Geopolitics and near-term share price moves aside, what has been pleasing has been the improvement in the demand environment for portfolio companies and the optimism being conveyed by management teams. Supermarket chain Jeronimo Martins’ results highlighted the end of food deflation in Poland and the company continues to rollout new stores across its markets, while Sysmex, a haematology analysers business, saw robust growth across multiple markets. Meanwhile fast-growing companies like Adyen, in payments, and ASML and Tokyo Electron, in semiconductor capital equipment, have guided for an acceleration in growth over the coming years.
What is required for outperformance?
Most of the news headlines over the first quarter reflected on how the world has changed. Not to be outdone on hyperbole, the investment research providers have inundated us with webinar invitations on the ‘paradigm shift in markets’, and teach-ins on tariffs and defence stocks. There is no doubt we are going through a period of significant change. Fiscal stimulus announcements in Germany and China are a cause for optimism in International investing, while defence spending around Europe should be positive for economic growth. However, not much ink has been spent on what has not changed and given that as growth investors we appear to be the contrarians now, we’ll take the opportunity to devote some writing to this.
What has not changed, in our opinion at least, is what it takes to outperform in equity investing. In our view, there are three key characteristics which form the basis for success over sustained periods of time.
1. Focus on Growth
Superior profit growth leads to superior results. If we slice the international equity universe into quintiles according to earnings growth over five year rolling periods between 1999 and 2023, the companies which grew their earnings the fastest outperformed the most. The median company in the top quintile achieved a relative total return of nine per cent per annum, versus companies in the bottom quintile which underperformed by seven per cent per annum.
Our job is to find the companies with the right blend of characteristics to produce this kind of top quintile growth. In our experience, it’s the companies that achieve this typically combine a large market opportunity, defensible competitive advantages and a strong capital allocation track record. In recent years, a significant part of the portfolio has. Tokyo Electron, for instance, has leading competitive positions in manufacturing high tech etch and deposition equipment which is becoming even more important in semiconductor fabrication as chip shrinkage slows and we pursue advanced semiconductors to power AI. Meanwhile, Ab InBev owns some of the world’s leading beer brands, benefiting from the development of the middle-class consumption habits in emerging markets, as well as premiumisation and the development of new categories like zero alcohol beer. By virtue of this, the company is generating a huge amount of free cash flow which can be deployed to further strengthen its competitive positions in multiple markets.

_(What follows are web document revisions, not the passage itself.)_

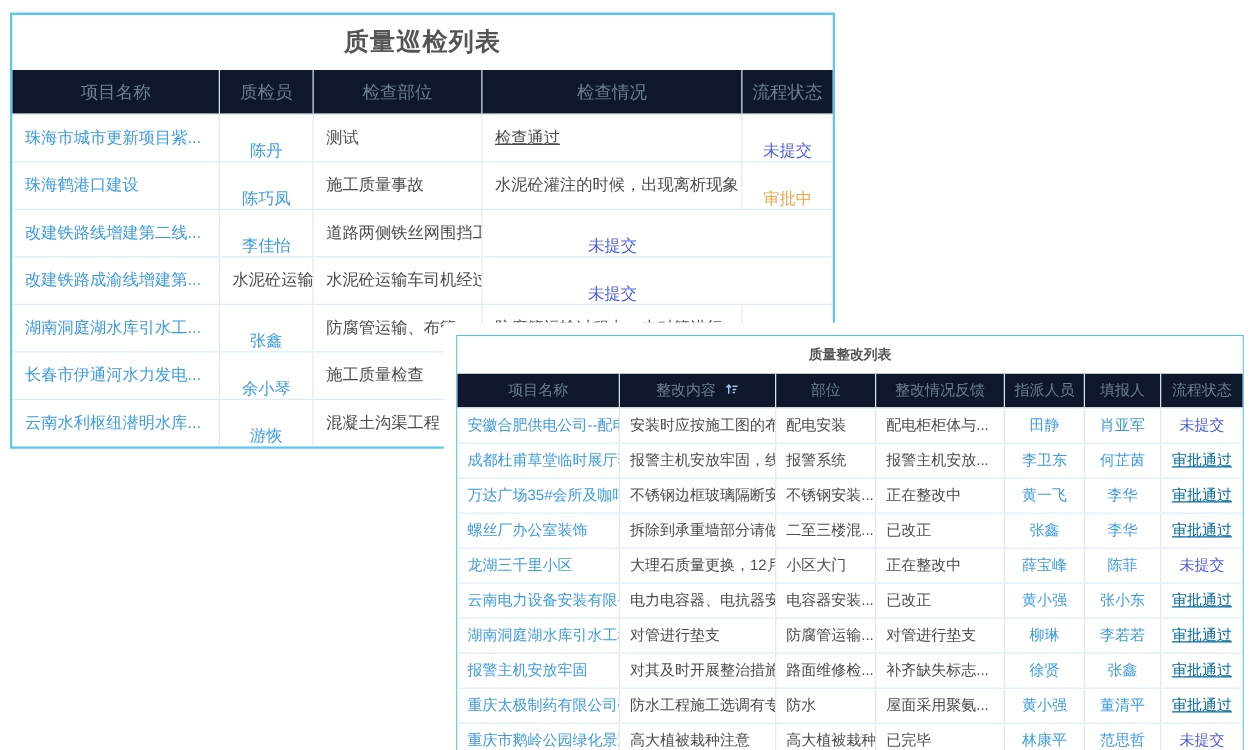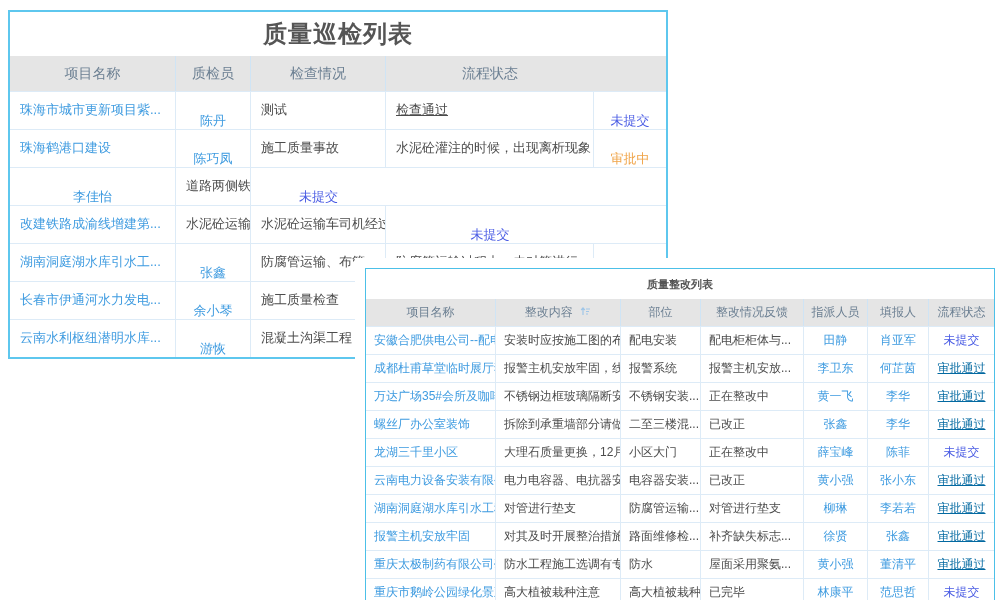"质量巡检列表" .t1 .card-title { font-size: 24px -> 20px }
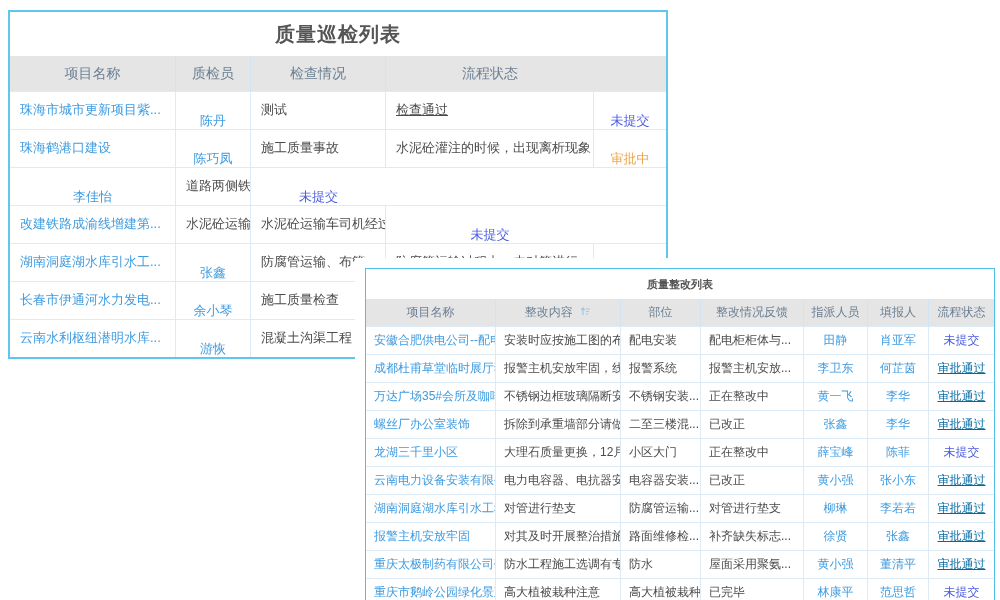"项目名称" .thead { background: #e5e5e5 -> #0f172a }
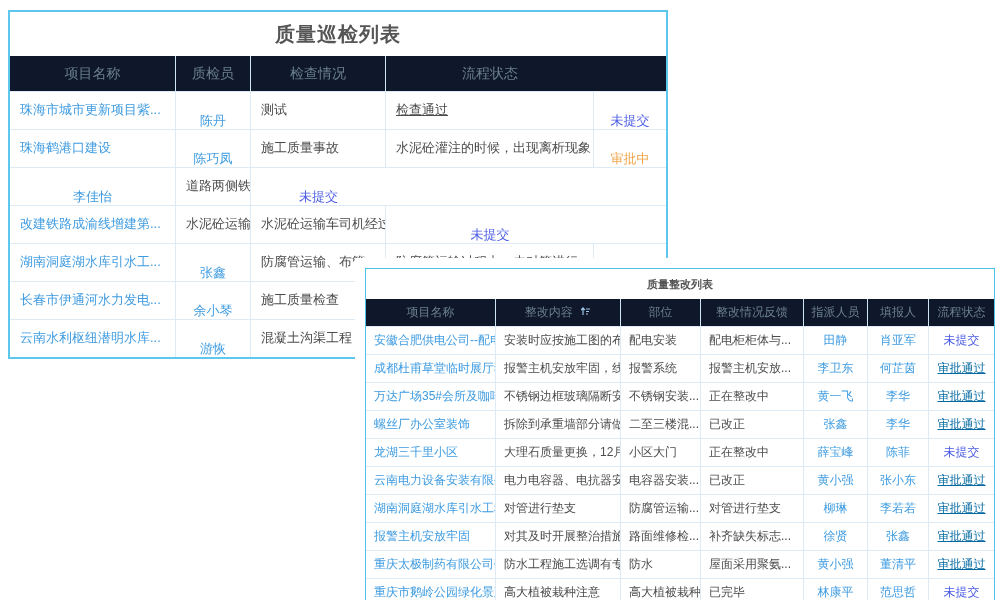"检查部位" div.th { html: none -> <div>检查部位</div> }
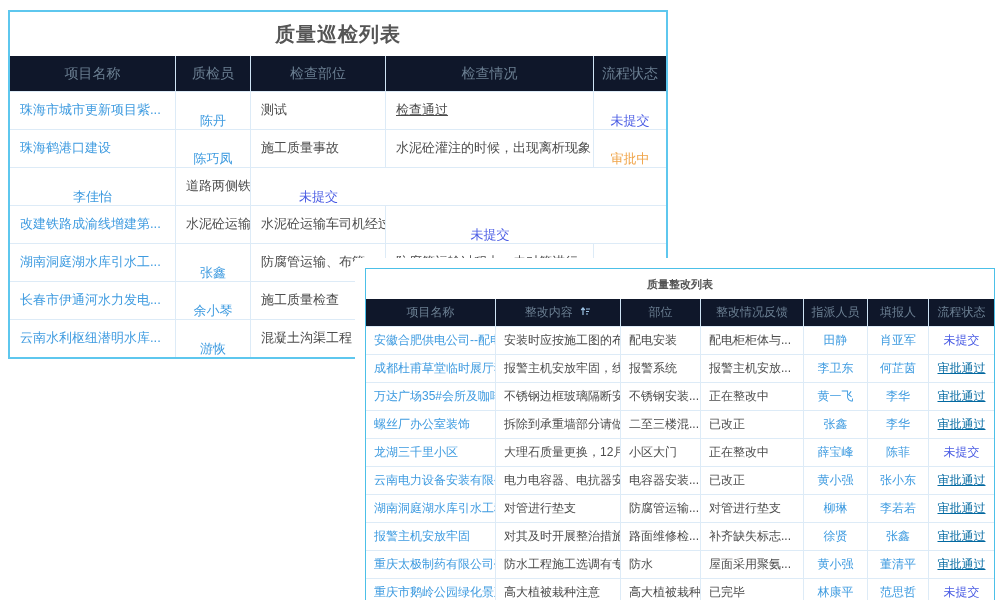"改建铁路线增建第二线..." div.td { html: none -> <div>改建铁路线增建第二线...</div> }
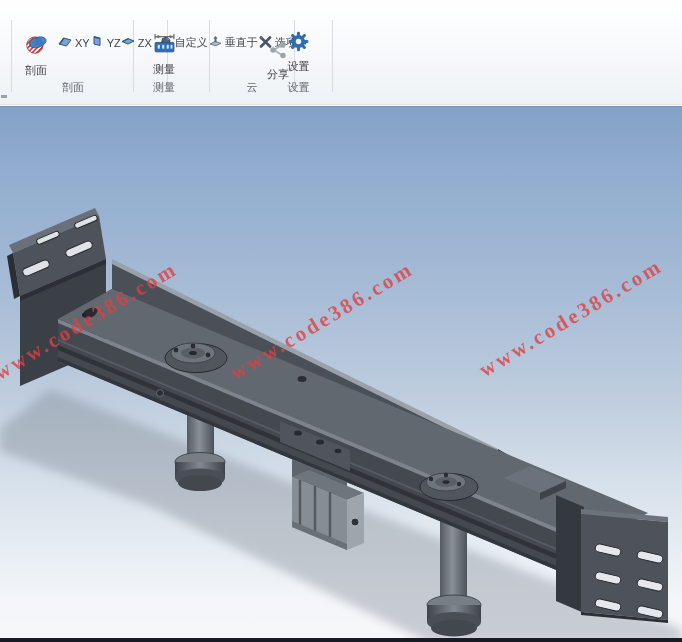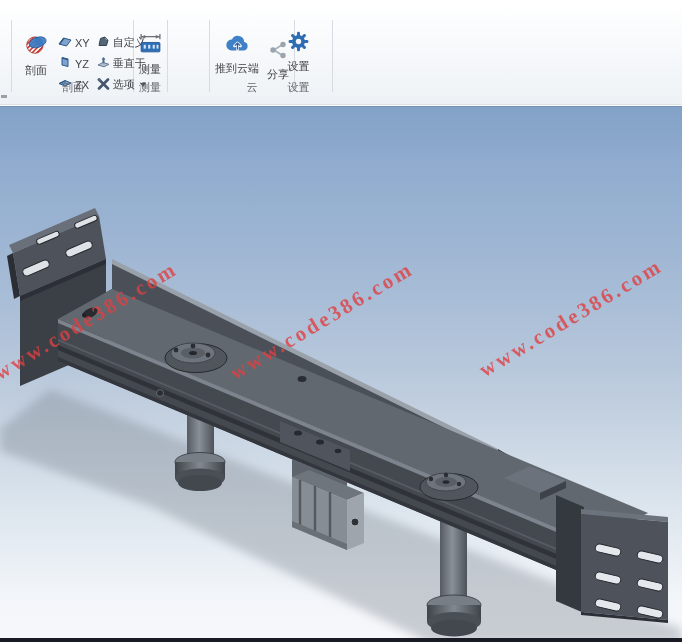"XY" .mini-col { flex-direction: column -> row }
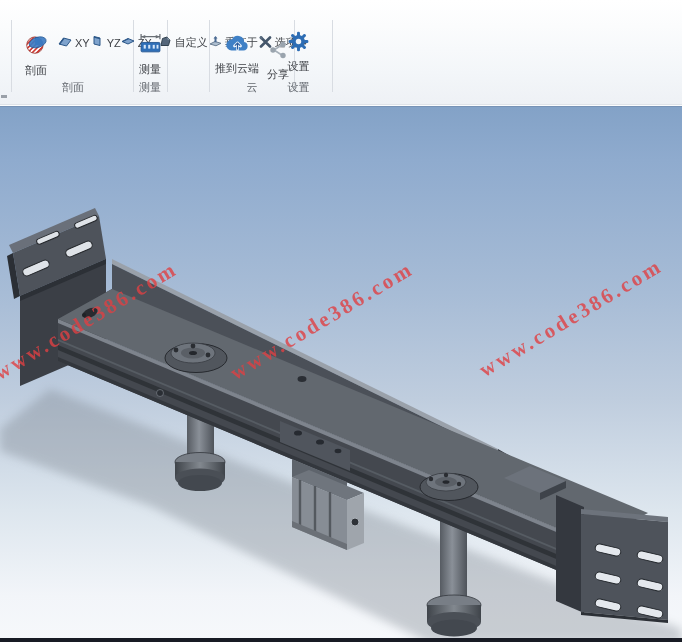"测量" div.grp { left: 134px -> 148px }
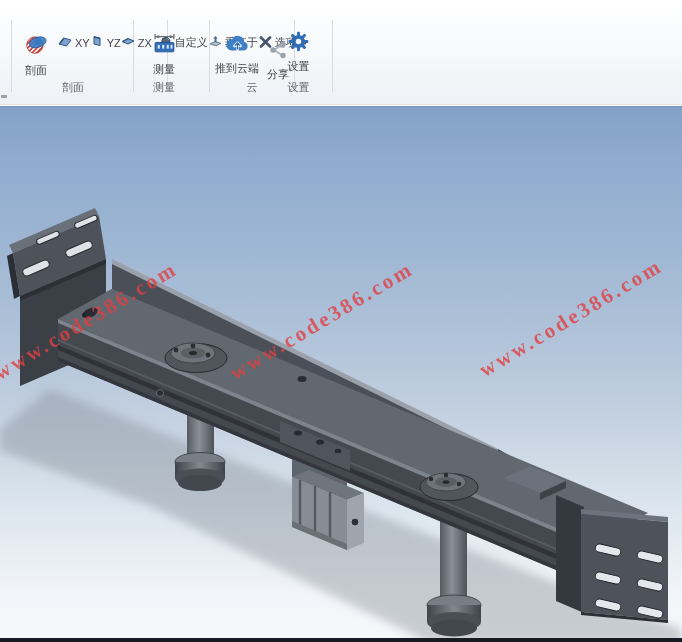"推到云端" button.btn { html: <button> <span> <svg> <path></path> <path></path> <path></path> </svg> </span> <span>推到云端</span> </button> -> none }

Over the past year or so, we have sought to diversify the types of growth opportunities we invest in, ranging from banks, like SEB, pharmaceutical companies, like Chugai, to an energy company, TotalEnergies. What has been common across all our investment cases has been that these companies occupy leading market positions and generate high returns on capital. The economic environment has indeed changed and this will have an influence on the future winners in the stock market. Debt financing is more expensive and the costs of running a business, due to tariffs or otherwise, have increased. This will only serve to bifurcate the gap between the winners and losers across industries. It is the type of high return, structurally advantaged businesses that we have been investing in which have the chance to navigate challenging environments and emerge from them stronger.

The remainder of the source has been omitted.